-- Working data follows --
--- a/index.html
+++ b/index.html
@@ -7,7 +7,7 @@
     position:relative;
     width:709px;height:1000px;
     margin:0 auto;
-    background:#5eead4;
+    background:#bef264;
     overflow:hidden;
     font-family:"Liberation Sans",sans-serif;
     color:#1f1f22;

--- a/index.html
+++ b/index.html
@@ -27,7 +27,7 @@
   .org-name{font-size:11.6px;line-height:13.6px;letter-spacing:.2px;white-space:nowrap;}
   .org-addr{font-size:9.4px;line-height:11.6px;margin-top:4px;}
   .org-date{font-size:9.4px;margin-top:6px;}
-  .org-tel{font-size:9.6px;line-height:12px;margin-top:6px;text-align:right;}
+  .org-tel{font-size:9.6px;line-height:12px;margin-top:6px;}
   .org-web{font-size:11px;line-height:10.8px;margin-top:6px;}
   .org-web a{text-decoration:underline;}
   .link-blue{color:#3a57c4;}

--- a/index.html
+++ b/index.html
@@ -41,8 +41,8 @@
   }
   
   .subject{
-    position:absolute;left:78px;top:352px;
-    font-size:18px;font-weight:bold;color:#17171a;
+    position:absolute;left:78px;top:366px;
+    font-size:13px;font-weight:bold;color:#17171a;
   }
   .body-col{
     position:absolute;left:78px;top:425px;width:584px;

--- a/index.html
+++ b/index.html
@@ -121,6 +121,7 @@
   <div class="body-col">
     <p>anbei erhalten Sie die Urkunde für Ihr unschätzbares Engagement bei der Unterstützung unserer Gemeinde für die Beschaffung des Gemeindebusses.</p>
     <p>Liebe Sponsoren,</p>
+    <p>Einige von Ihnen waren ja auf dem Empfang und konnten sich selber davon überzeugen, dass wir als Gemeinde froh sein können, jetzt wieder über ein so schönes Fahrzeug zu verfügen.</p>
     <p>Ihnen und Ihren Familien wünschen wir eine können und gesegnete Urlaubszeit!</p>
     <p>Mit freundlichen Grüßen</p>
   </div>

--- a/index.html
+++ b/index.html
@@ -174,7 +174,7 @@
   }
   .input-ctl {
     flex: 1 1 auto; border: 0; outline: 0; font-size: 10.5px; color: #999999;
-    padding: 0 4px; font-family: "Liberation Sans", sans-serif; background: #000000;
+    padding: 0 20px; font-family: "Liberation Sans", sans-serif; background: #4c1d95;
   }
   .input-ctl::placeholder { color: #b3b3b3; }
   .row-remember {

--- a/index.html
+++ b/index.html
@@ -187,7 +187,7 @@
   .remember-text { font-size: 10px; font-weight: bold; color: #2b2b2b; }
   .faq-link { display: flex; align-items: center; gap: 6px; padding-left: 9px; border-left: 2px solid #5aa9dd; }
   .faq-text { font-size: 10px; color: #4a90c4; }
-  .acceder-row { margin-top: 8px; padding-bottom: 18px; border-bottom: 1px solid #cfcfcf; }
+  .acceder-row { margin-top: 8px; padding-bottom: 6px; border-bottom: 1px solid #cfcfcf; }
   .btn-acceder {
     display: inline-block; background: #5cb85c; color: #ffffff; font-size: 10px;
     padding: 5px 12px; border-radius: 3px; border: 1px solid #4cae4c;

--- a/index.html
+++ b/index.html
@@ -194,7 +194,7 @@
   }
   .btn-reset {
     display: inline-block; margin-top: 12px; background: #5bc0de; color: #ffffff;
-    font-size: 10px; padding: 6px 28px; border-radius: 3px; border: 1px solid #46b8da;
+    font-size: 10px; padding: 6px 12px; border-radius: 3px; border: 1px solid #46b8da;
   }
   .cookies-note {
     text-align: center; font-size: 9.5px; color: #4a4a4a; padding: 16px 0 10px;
-- Working data concluded --
Action item: When a line among the entries contains "flex", pull that line out.

Written response:
     flex: 1 1 auto; border: 0; outline: 0; font-size: 10.5px; color: #999999;
   .faq-link { display: flex; align-items: center; gap: 6px; padding-left: 9px; border-left: 2px solid #5aa9dd; }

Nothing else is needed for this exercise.